One of the other things which is emphasised, however, is that it's nearly impossible to consider these problems without considering the development of the wetland itself. In this case, Tõnisson postulated that it was slightly drier when the settlement was in use, with other islands also reaching out of the bog-surface, but still wet enough to provide a credible defense.
By the 21st century, the bog has again been (slightly) drained compared to what it was in the 19th and early 20th centuries when many of the investigations took place.
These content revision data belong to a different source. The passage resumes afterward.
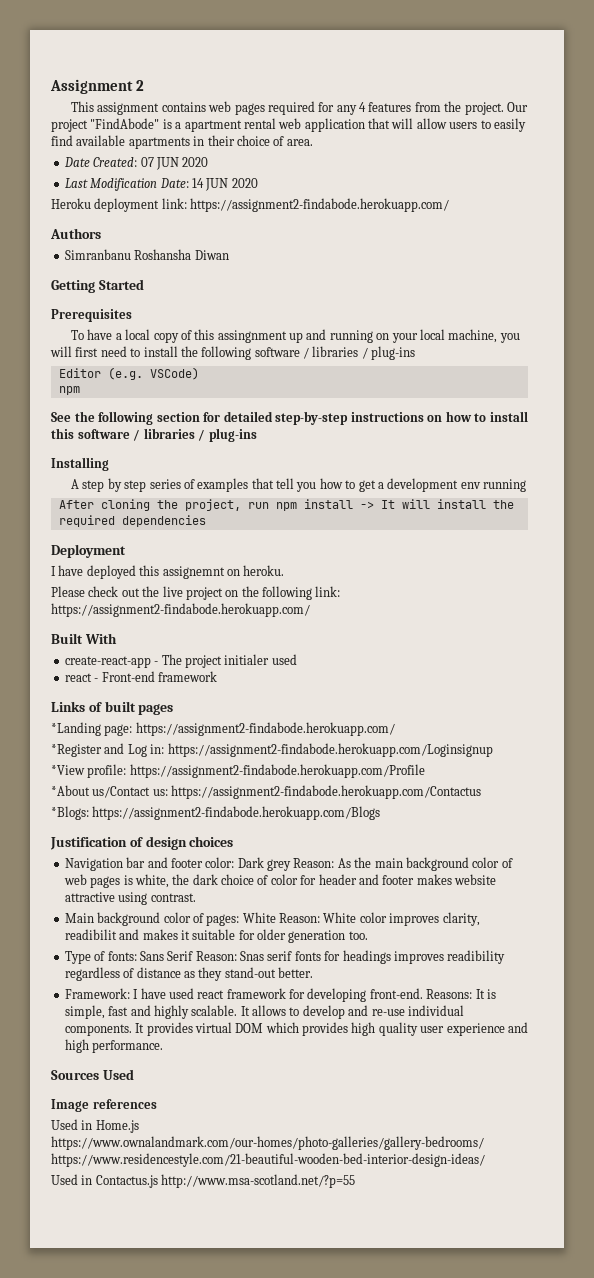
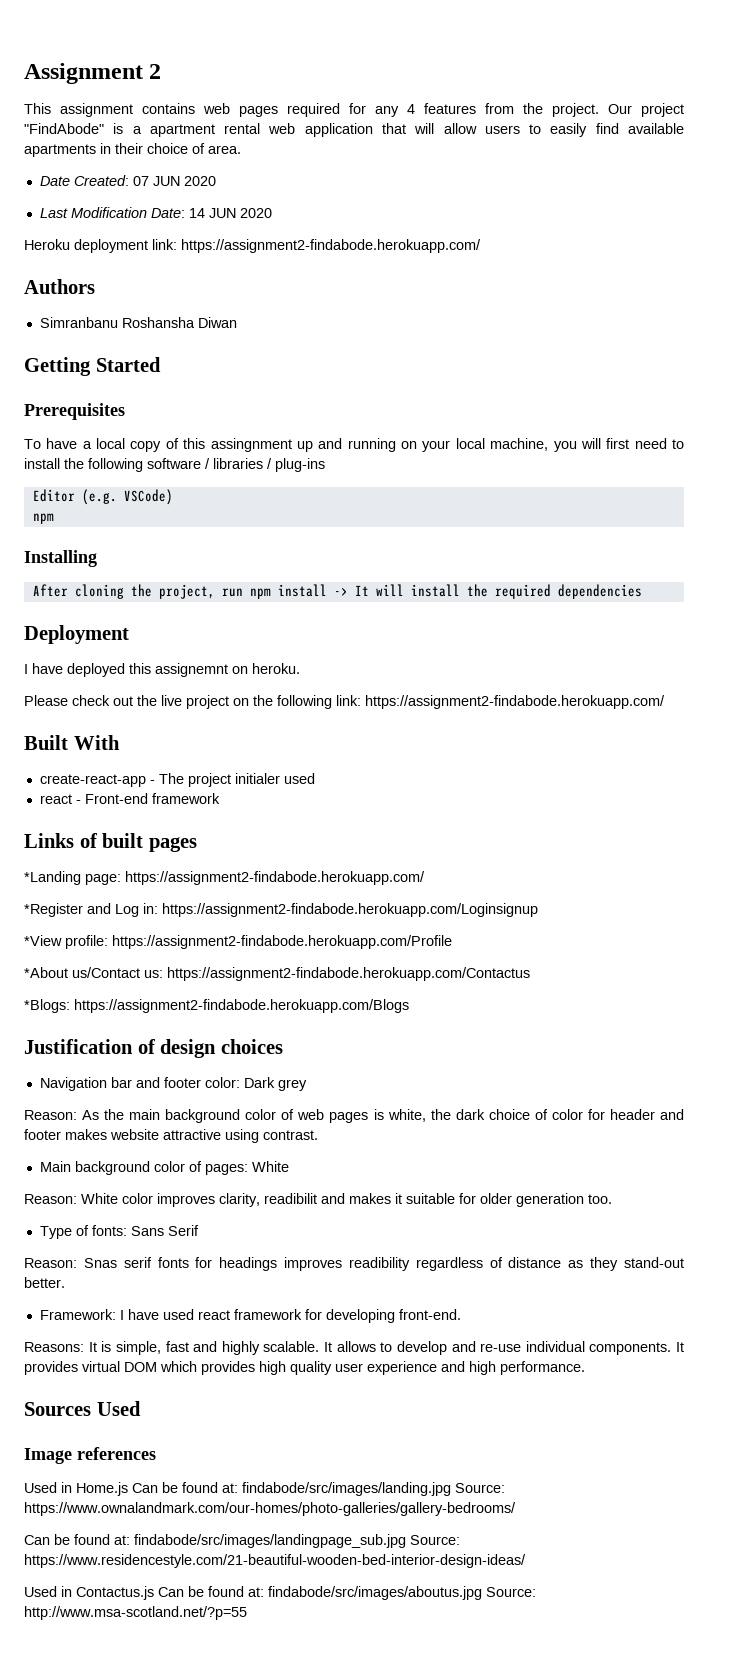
[51,411,528,425] [51,428,257,442] [51,457,109,471] [71,478,527,492] See the following section for detailed step-by-step instructions on how to install this software / libraries / plug-ins // Installing // A step by step series of examples that tell you how to get a development env running -> [24,550,97,567] Installing
(291, 865) none -> (307, 1085) //
(276, 917) none -> (289, 1166) //
(194, 956) none -> (199, 1230) //
(423, 993) none -> (461, 1314) //
[51,1136,484,1150] [51,1153,485,1167] [51,1174,158,1188] https://www.ownalandmark.com/our-homes/photo-galleries/gallery-bedrooms/ https://www.residencestyle.com/21-beautiful-wooden-bed-interior-design-ideas/ // Used in Contactus.js -> [132,1482,505,1496] [24,1502,516,1516] [24,1534,460,1548] [24,1554,526,1568] [24,1586,536,1600] Can be found at: findabode/src/images/landing.jpg Source: https://www.ownalandmark.com/our-homes/photo-galleries/gallery-bedrooms/ // Can be found at: findabode/src/images/landingpage_sub.jpg Source: https://www.residencestyle.com/21-beautiful-wooden-bed-interior-design-ideas/ // Used in Contactus.js Can be found at: findabode/src/images/aboutus.jpg Source:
The images below illustrate land cover and elevation around the bog-island with respect to the fortified walled settlement location. Even assuming the water level to have been a metre or two higher (the bog-island today is actually more a peninsula, connecting to the drier forests to the south), this location is clearly easily defensible in the summer. I've used the contours to highlight the location of the island on some images (but removed them from the bog as not much elevation change there) and to make its location clearer.
The people must have also had a good reason (especially considering the longevity of the settlement) to build it here and not on the much higher ground just outside the wetland (as seen to the south-west on the images).
Overall, I hope these illustrate that presently to the north there exists a similar wetland as probably existed to the west of Soontagana in the past -- the ditches that have been used to dry the area are quite clear.
The non-fortified part of the bog-island would have been used for agriculture and been the home for farmsteads.
Lastly, I'd make a point that certain wetlands can be healthy -- if the water is not still, but moves slowly through the wetland, for example, then there shouldn't be a health problem. Health problems arise from still waters. Most, or at least many (I can't source-quantify), wetlands in Northern Europe are somewhere where an outflow of water exists (and the water-level is maintained by ground-water upwelling, rainwater, or water flowing into the bogland).
Lastly, on economic activity... I've not really gone into depth on this, but bogs were the source of bog-iron and also peat (which could be used as fuel). Hence, we are rather looking at a source of economic activity rather than a sink (perhaps especially so in a mostly pre-agricultural North-Eastern Europe setting -- again, I'm not very sure about the quantifications).
I hope to have illustrated a case herein where terraforming was a deliberate choice (but not a necessity -- except to enhance defense). The land in this case at Soontagana was chosen because it was a naturally good position (limestone outcrop) in the middle of a wetland. Humans were able to modify this position to be even better from a defense viewpoint while the bog-island supported potential economic activities that could be undertaken in the natural region.
This is distinct from later German- or Scandinavian-origin castles because such an inland site would have been away from the Baltic Sea trade routes that they would have benefited from (and wanted to use).